Before really deciding the career I was going to go into, I was a Youth Specialist caring for the needs or redirecting the behavior of at risk teenage girls (what some circles call, throw away kids). I watched these girls try to cope with learning things we have all taken for granted. They were more concerned with matters that only adults should be thinking about and their development in the matters of a child were arrested. What went tilt after these children were born?
While thinking this, I was in my studio about to embark on another series. I looked at what I had done and wondered if I was really pleased with my work. I know when I initially started back with art about 5 years ago, I was so in love with the style of art nouveau. In studying those artists, I saw they neglected using women of color. It was upsetting. So I began drawing those women in that particular genre. What happened was I started thinking like a business woman and saw what was getting more responses then other pieces. I began concentrating on generating more income and looking at those artists that were more successful then myself. From what I gathered, it was illustrators and caricaturists that were getting the interest that I desired as well. Slowly my work began border lining on illustration. There wasn't anything the matter with illustration art, I liked it...but it wasn't what I know.
Isn't that what is taught with writers? Aren't writers suppose to write what they know. The subject matter is more rich and interesting to the reader. How much different is that lesson from what an artist should do? Isn't that how an artist really finds his/her niche? I then researched how to find the niche of an artist, as you have read in my other entries on this blog. I noticed that other artists did have a particular style they never deviated from. My work has a style but there was something missing....something I forgot about....its the thing I know that I know. I didn't incorporate what I chose as I career.
I have watched people for years. I have studied behavior and have wondered why an adult would do this or that. In so doing, I discovered another aspect of my style of art work.
In this series, called Drop Cloth, I thought about the artists from the 60's and early 70's. I never understood the splashing of paint from one side of the canvas to the other and then for the viewer to understand the artist's message in the work. It looked like a drop cloth a painter used when protecting the furniture or the floor. Enter a child excited about something that happened in school or seeing a caterpillar for the first time. Will the painter, artist, or busy parent for that matter, stop what he/she is doing to listen to the child go on and on about something as mundane as a caterpillar? Who is more important? What about the estranged parent on the phone to a child saying derogatory things about the other parent and using the child as a pawn? What about the parents arguing in front of the children not caring what damage words have on delicate ears? Its like slinging paint and not caring where it lands.

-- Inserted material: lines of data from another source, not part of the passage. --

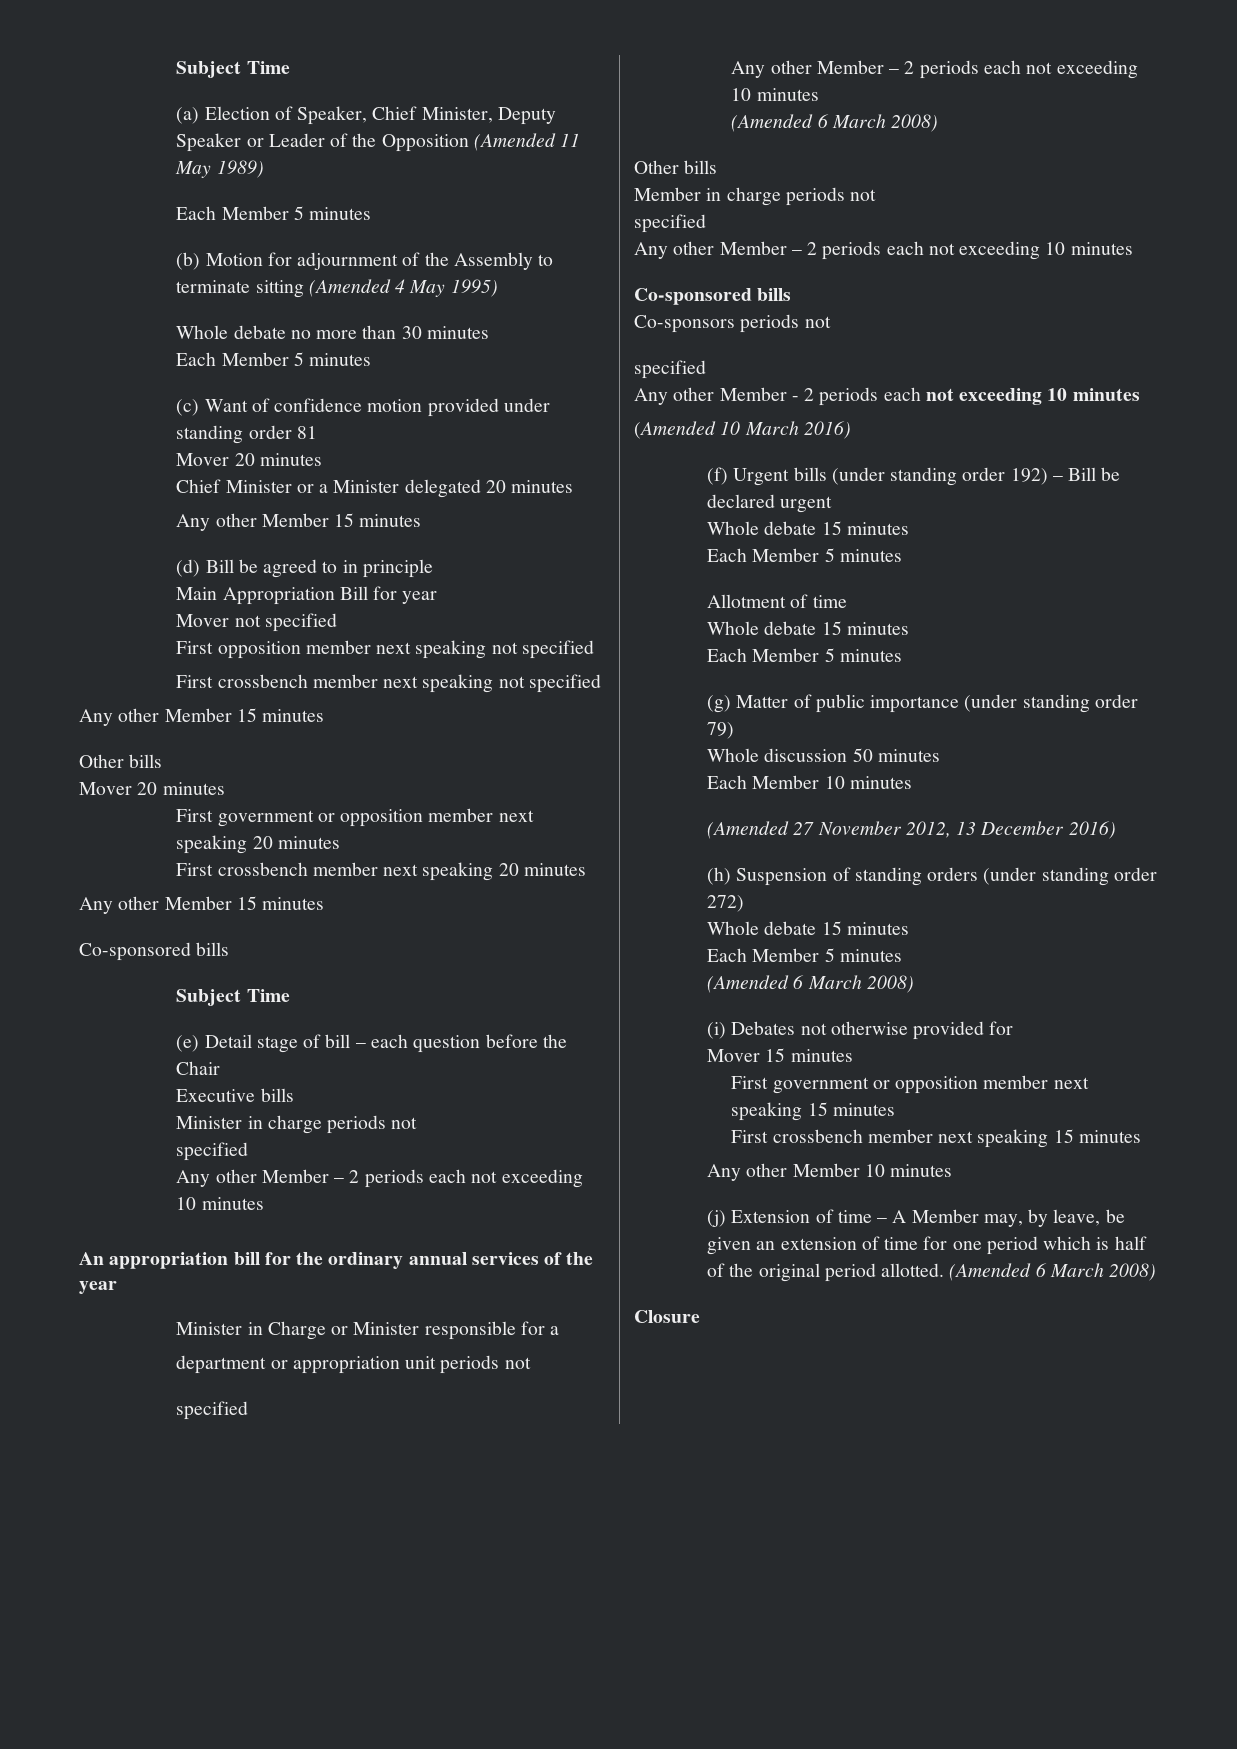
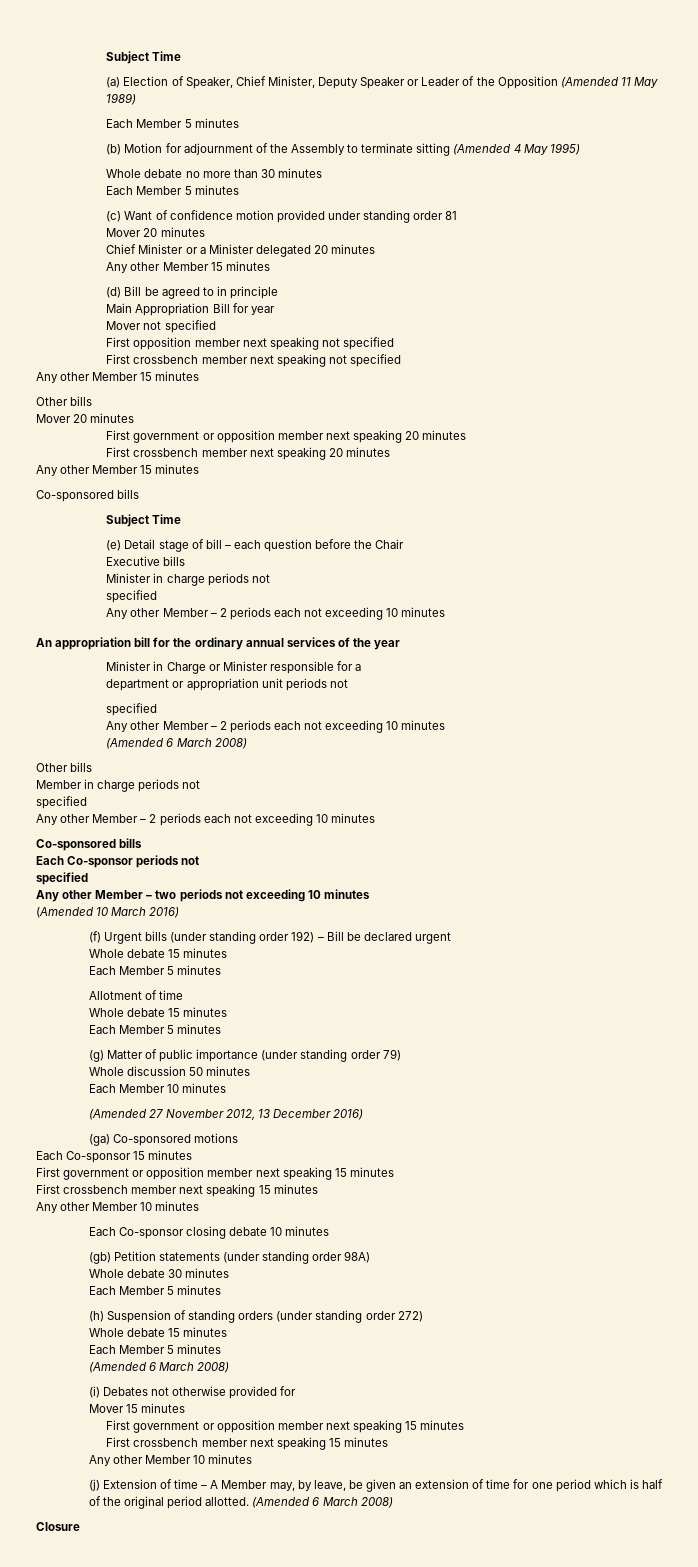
- Co-sponsors periods not
+ Each Co-sponsor periods not
  specified
- Any other Member - 2 periods each not exceeding 10 minutes
+ Any other Member – two periods not exceeding 10 minutes
+ (ga) Co-sponsored motions
+ Each Co-sponsor 15 minutes
+ First government or opposition member next speaking 15 minutes
+ First crossbench member next speaking 15 minutes
+ Any other Member 10 minutes
+ Each Co-sponsor closing debate 10 minutes
+ (gb) Petition statements (under standing order 98A)
+ Whole debate 30 minutes
+ Each Member 5 minutes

In the series, the children's faces are drawn in my favorite medium, black ink. The canvas is white Bristol. Each piece is cut 6 x 4 1/4 inches. I used only 2 different colors in the water color wash. The two colors represent having two people that created a child and needing two people to raise a child. Whether the parent is estranged or not, he/she has something to do with the development of that child. The parent may never be mentioned, it doesn't mean the child doesn't think about him/her. The eyes of each drawing never see the color wash. The reason for that is the same as the faces looking at the viewer. The innocence children lose is not always from outside sources. Children are like sponges. They absorb what is in front of them. If they are not protected, they will repeat the behavior. There use to be a time when a child's ears were covered from the use of profanity...now children repeat those words. Where did they learn such behavior?